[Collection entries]
- Opening Delimiter -

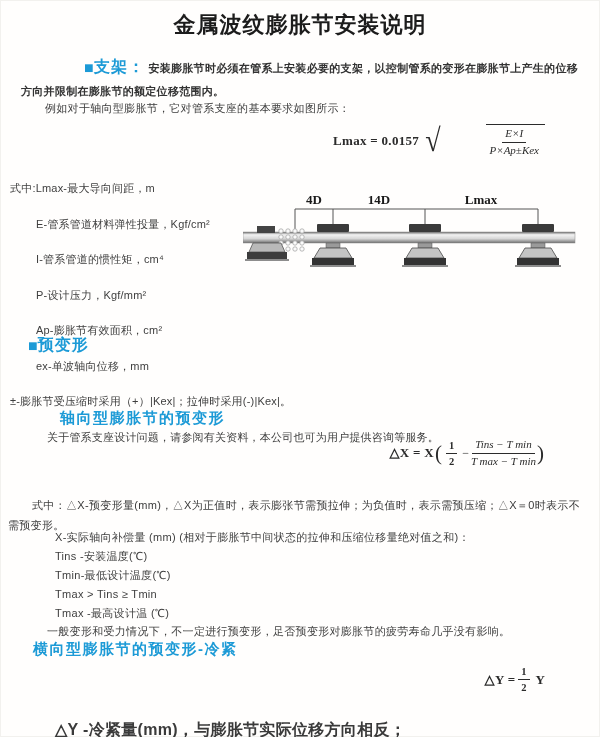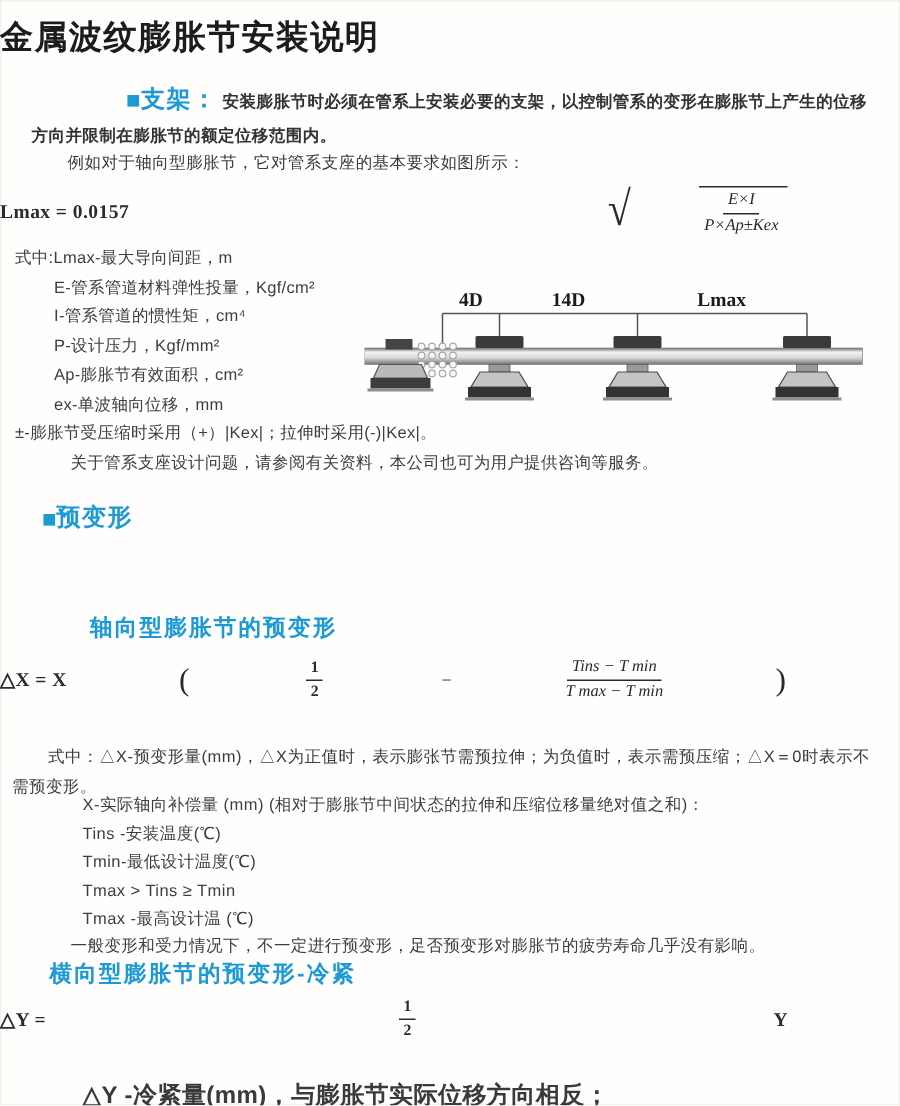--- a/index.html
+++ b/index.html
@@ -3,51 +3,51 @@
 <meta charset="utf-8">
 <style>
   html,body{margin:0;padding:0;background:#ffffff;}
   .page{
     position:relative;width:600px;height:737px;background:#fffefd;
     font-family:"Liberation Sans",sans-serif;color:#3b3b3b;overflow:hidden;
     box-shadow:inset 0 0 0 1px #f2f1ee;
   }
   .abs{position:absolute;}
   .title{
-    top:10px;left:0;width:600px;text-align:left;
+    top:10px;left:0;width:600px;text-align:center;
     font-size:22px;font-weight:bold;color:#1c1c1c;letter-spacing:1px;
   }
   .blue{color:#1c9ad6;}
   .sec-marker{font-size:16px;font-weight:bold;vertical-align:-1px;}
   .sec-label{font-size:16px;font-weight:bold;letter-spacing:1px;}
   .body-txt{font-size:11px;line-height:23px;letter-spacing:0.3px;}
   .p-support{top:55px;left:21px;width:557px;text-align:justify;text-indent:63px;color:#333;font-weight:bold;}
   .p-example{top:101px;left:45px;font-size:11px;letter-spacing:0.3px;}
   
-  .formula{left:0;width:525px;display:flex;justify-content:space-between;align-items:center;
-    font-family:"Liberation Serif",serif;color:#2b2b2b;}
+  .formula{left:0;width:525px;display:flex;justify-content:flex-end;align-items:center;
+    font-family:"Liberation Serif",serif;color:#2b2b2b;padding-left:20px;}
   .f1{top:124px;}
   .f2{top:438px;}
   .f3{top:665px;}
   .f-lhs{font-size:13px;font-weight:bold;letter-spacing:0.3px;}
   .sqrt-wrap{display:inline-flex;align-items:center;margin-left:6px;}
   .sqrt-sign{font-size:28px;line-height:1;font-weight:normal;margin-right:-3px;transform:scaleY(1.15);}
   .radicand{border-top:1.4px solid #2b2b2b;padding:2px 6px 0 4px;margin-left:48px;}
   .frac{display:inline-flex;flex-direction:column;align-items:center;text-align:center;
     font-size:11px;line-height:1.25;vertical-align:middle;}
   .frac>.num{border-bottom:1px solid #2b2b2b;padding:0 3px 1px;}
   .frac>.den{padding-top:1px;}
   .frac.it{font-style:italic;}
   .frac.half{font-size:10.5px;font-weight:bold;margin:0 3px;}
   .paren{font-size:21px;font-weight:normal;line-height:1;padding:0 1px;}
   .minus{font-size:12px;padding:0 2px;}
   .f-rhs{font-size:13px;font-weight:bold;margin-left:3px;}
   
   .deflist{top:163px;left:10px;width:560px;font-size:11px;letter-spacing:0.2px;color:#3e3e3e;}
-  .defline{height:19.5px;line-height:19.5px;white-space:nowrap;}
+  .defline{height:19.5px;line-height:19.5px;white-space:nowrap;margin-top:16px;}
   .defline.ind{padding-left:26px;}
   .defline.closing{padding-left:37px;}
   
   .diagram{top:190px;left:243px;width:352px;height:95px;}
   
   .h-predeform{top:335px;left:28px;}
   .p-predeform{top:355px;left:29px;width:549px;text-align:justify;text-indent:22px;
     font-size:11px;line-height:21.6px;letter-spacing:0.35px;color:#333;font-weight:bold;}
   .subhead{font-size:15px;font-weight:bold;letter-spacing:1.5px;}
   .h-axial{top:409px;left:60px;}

- Closing Delimiter -
- Opening Delimiter -

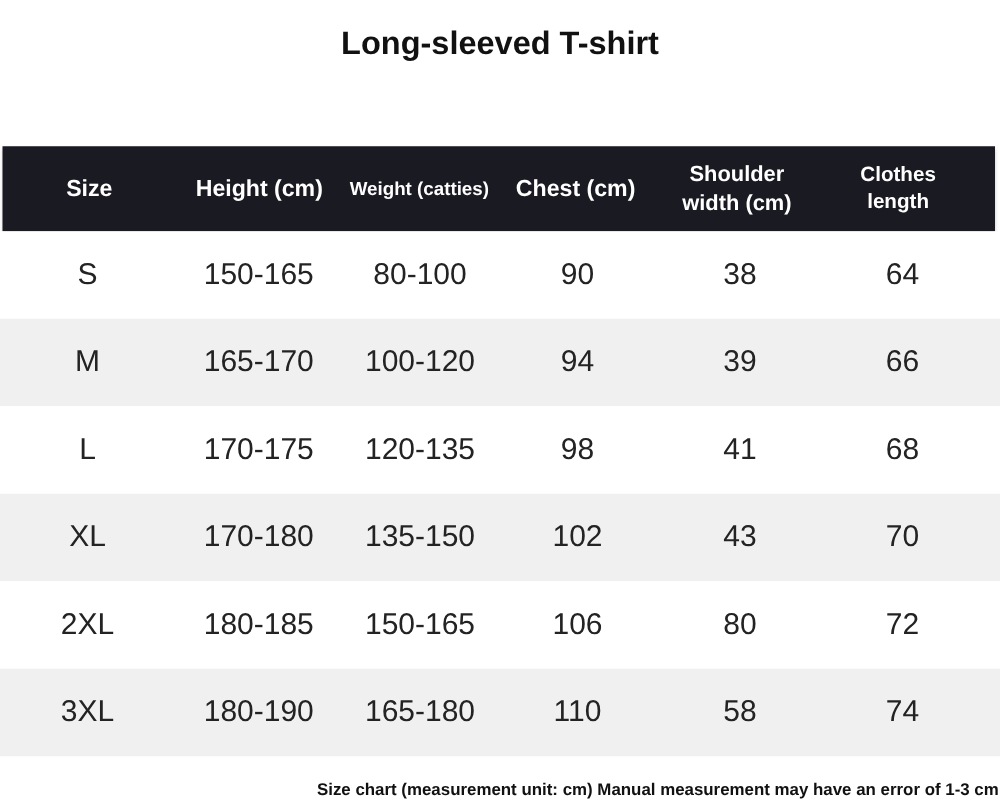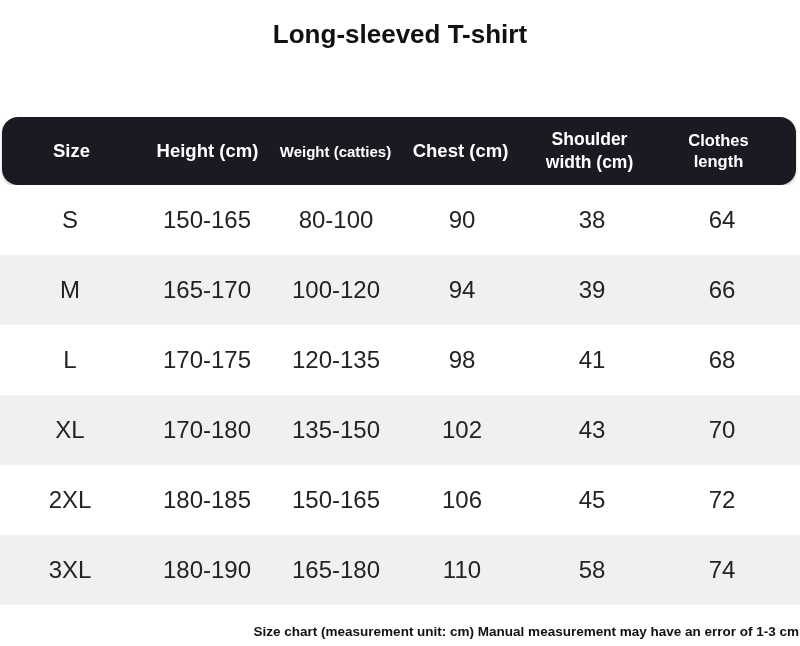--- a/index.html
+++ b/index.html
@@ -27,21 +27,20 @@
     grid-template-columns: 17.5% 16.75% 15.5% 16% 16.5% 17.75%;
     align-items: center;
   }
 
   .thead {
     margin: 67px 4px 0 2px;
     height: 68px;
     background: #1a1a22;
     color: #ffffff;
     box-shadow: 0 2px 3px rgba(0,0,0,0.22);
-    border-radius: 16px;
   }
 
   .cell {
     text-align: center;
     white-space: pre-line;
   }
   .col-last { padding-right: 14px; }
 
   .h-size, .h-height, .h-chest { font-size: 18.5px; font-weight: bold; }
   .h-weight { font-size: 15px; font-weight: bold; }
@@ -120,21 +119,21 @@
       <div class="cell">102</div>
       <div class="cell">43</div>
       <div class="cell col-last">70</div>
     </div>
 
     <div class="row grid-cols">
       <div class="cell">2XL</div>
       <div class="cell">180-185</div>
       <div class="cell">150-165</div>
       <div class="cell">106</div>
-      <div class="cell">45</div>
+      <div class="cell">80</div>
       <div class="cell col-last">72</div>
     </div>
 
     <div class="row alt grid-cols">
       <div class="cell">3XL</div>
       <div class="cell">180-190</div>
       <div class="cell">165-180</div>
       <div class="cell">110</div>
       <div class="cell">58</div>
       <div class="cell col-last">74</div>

- Closing Delimiter -

● REQUIRED ACTION:
Looking only at the data above, say how many of its lines contain the string "vertical", and nothing more.

● PROBLEM SOLUTION:
2